** Exercise description **
There are pictures in the records below; leave them out and set down exactly the lines from the one holding "font-size: 20px ->" through the one holding "padding-left: 20px ->".

** Source data **
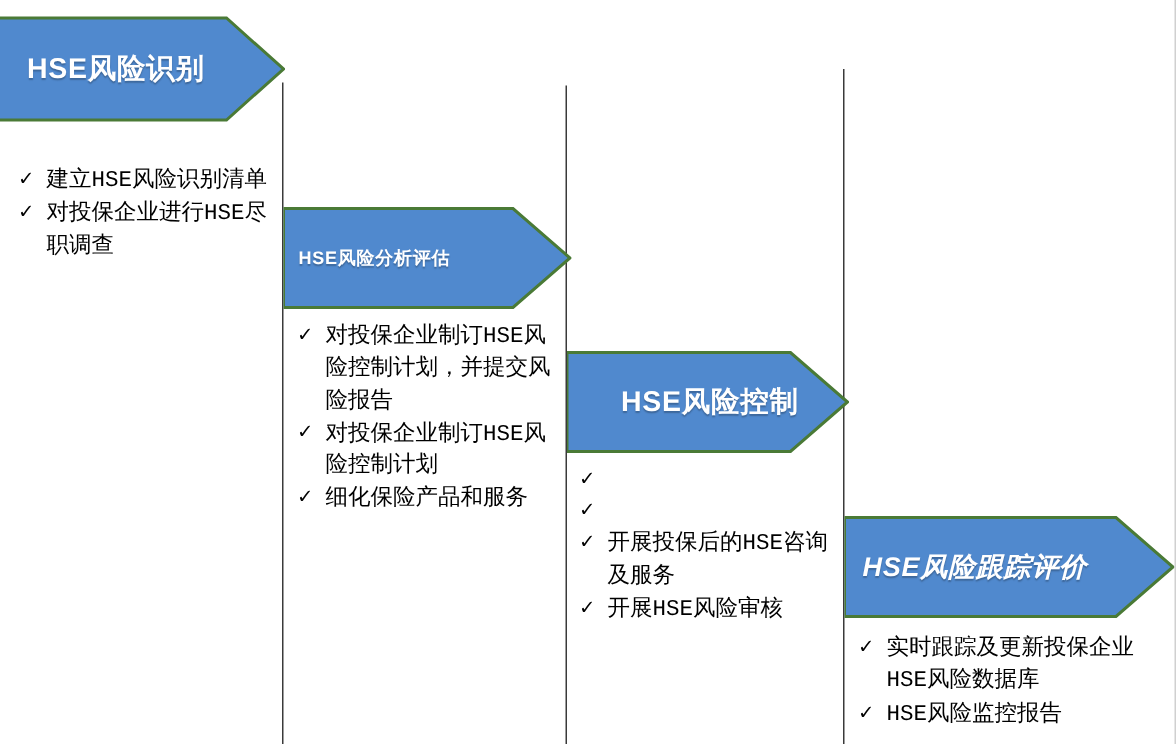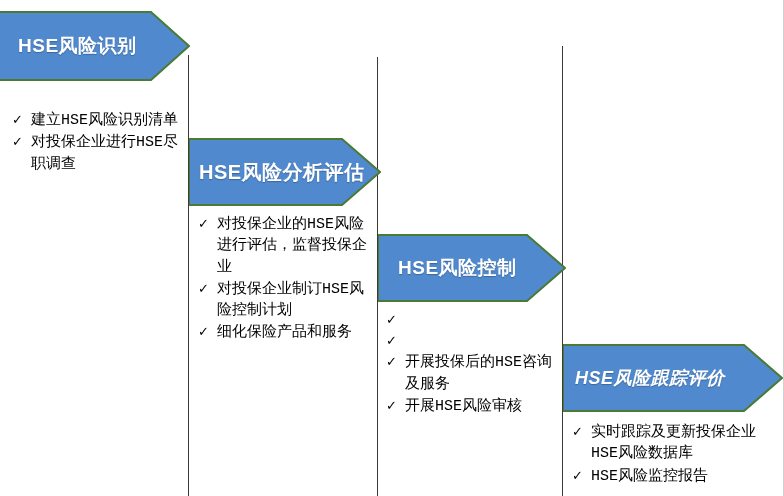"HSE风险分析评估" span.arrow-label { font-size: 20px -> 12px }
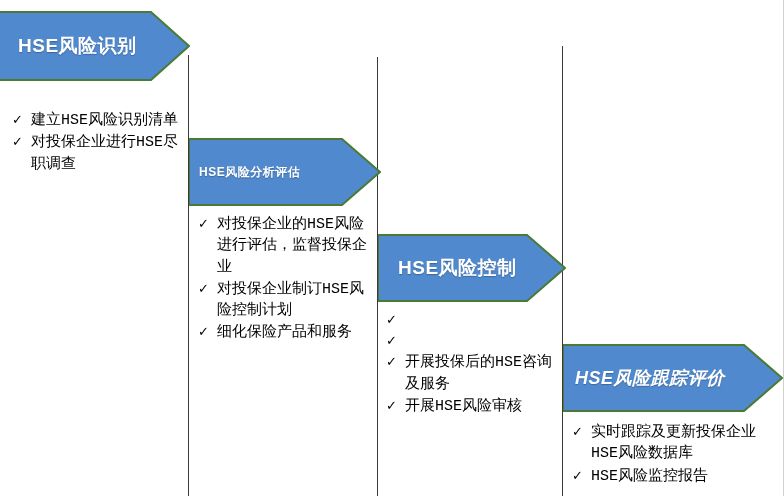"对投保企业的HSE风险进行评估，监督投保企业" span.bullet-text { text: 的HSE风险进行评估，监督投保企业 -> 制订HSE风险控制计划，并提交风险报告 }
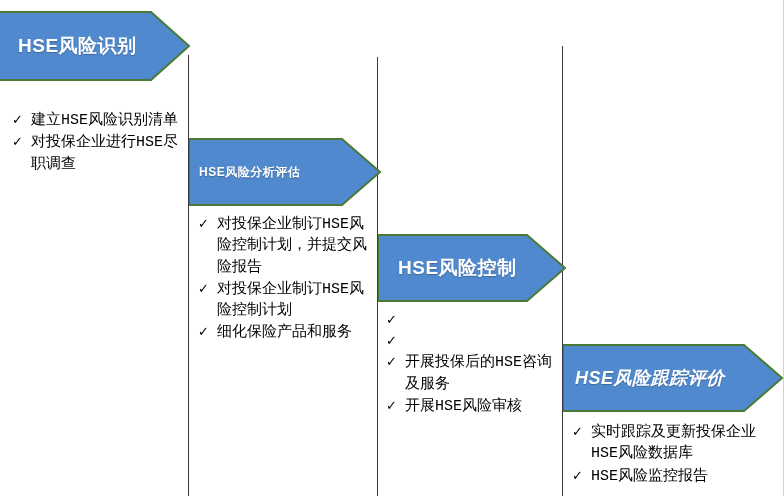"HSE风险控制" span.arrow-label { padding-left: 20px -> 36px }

---

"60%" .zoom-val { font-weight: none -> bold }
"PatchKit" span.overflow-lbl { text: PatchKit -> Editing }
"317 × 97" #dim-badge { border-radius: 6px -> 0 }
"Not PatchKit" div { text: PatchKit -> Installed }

** Exercise answer **
"HSE风险分析评估" span.arrow-label { font-size: 20px -> 12px }
"对投保企业的HSE风险进行评估，监督投保企业" span.bullet-text { text: 的HSE风险进行评估，监督投保企业 -> 制订HSE风险控制计划，并提交风险报告 }
"HSE风险控制" span.arrow-label { padding-left: 20px -> 36px }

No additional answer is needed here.